DATA SHOWN Block Start

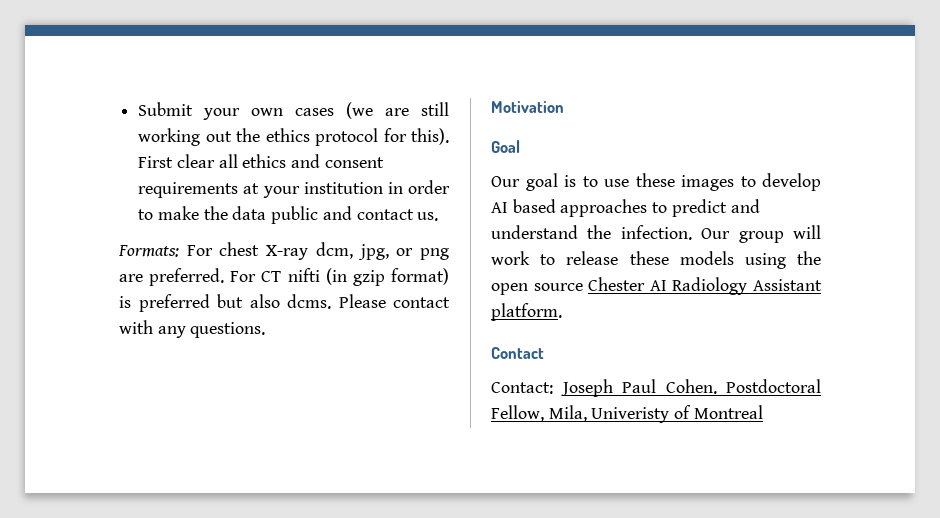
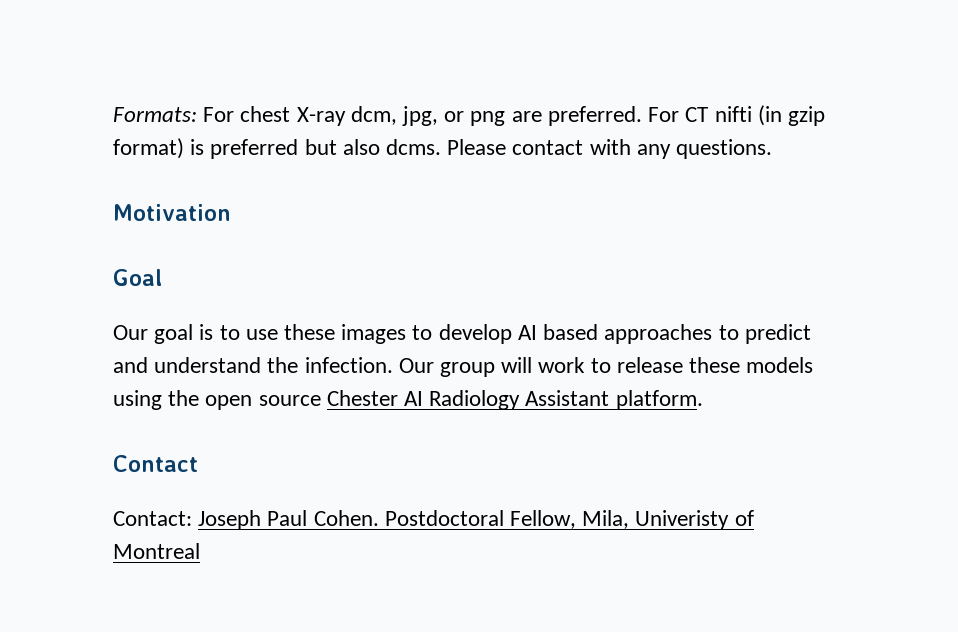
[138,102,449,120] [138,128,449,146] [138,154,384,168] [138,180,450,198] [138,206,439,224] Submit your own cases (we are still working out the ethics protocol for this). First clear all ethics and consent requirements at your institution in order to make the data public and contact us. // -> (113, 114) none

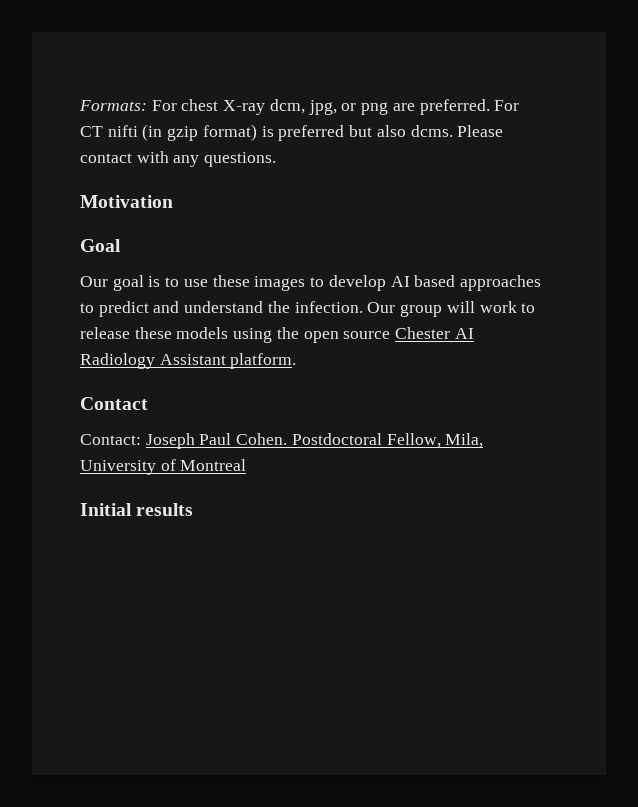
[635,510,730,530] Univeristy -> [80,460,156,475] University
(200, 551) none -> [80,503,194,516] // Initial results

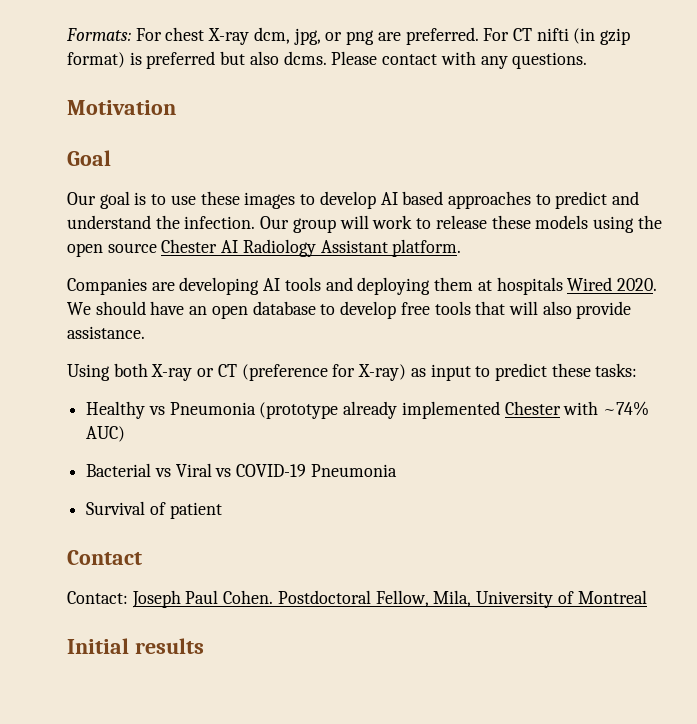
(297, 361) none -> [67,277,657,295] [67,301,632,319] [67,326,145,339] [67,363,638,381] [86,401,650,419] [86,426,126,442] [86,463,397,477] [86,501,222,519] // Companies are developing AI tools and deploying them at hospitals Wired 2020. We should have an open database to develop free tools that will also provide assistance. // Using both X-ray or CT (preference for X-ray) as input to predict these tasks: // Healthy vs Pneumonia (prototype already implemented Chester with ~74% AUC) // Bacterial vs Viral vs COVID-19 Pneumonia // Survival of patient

DATA SHOWN Block End
DATA SHOWN Block Start

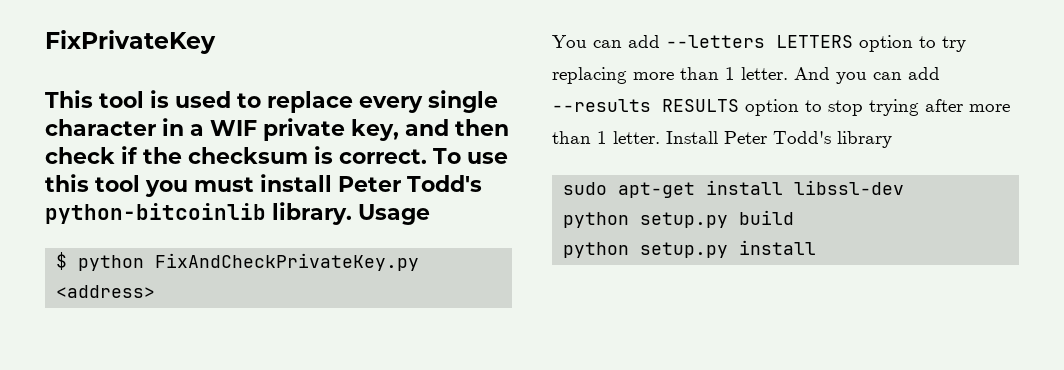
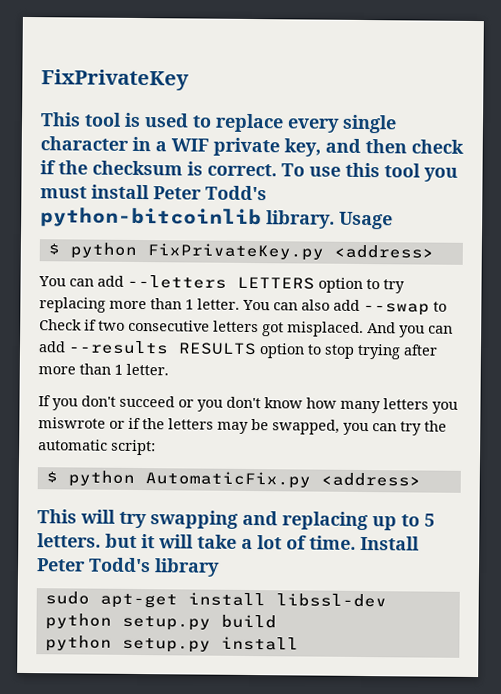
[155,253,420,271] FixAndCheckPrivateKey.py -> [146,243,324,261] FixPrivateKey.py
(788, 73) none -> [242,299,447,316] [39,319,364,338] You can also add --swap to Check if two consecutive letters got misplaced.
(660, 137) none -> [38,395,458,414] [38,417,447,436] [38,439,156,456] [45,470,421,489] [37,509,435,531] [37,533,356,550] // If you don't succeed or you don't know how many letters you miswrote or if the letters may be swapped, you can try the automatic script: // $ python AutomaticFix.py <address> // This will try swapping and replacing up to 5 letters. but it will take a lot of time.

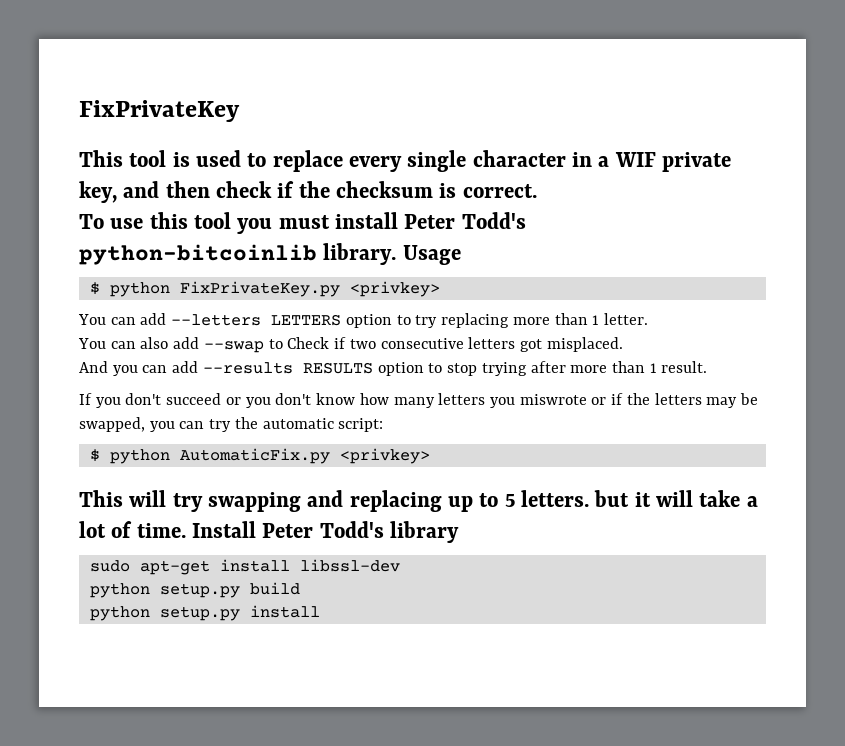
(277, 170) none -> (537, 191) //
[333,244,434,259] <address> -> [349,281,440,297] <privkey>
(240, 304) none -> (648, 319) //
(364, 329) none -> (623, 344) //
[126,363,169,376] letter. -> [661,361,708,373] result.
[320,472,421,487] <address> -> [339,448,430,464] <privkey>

DATA SHOWN Block End

### TASK DIRECTIONS
Transcribe exactly the lines above, beginning at the one with "(660, 137) none" and going up to and including the one with "[320,472,421,487] <address> ->". Pictures do not belong in the copy.

### SOLUTION TO THIS EXERCISE
(660, 137) none -> [38,395,458,414] [38,417,447,436] [38,439,156,456] [45,470,421,489] [37,509,435,531] [37,533,356,550] // If you don't succeed or you don't know how many letters you miswrote or if the letters may be swapped, you can try the automatic script: // $ python AutomaticFix.py <address> // This will try swapping and replacing up to 5 letters. but it will take a lot of time.

(277, 170) none -> (537, 191) //
[333,244,434,259] <address> -> [349,281,440,297] <privkey>
(240, 304) none -> (648, 319) //
(364, 329) none -> (623, 344) //
[126,363,169,376] letter. -> [661,361,708,373] result.
[320,472,421,487] <address> -> [339,448,430,464] <privkey>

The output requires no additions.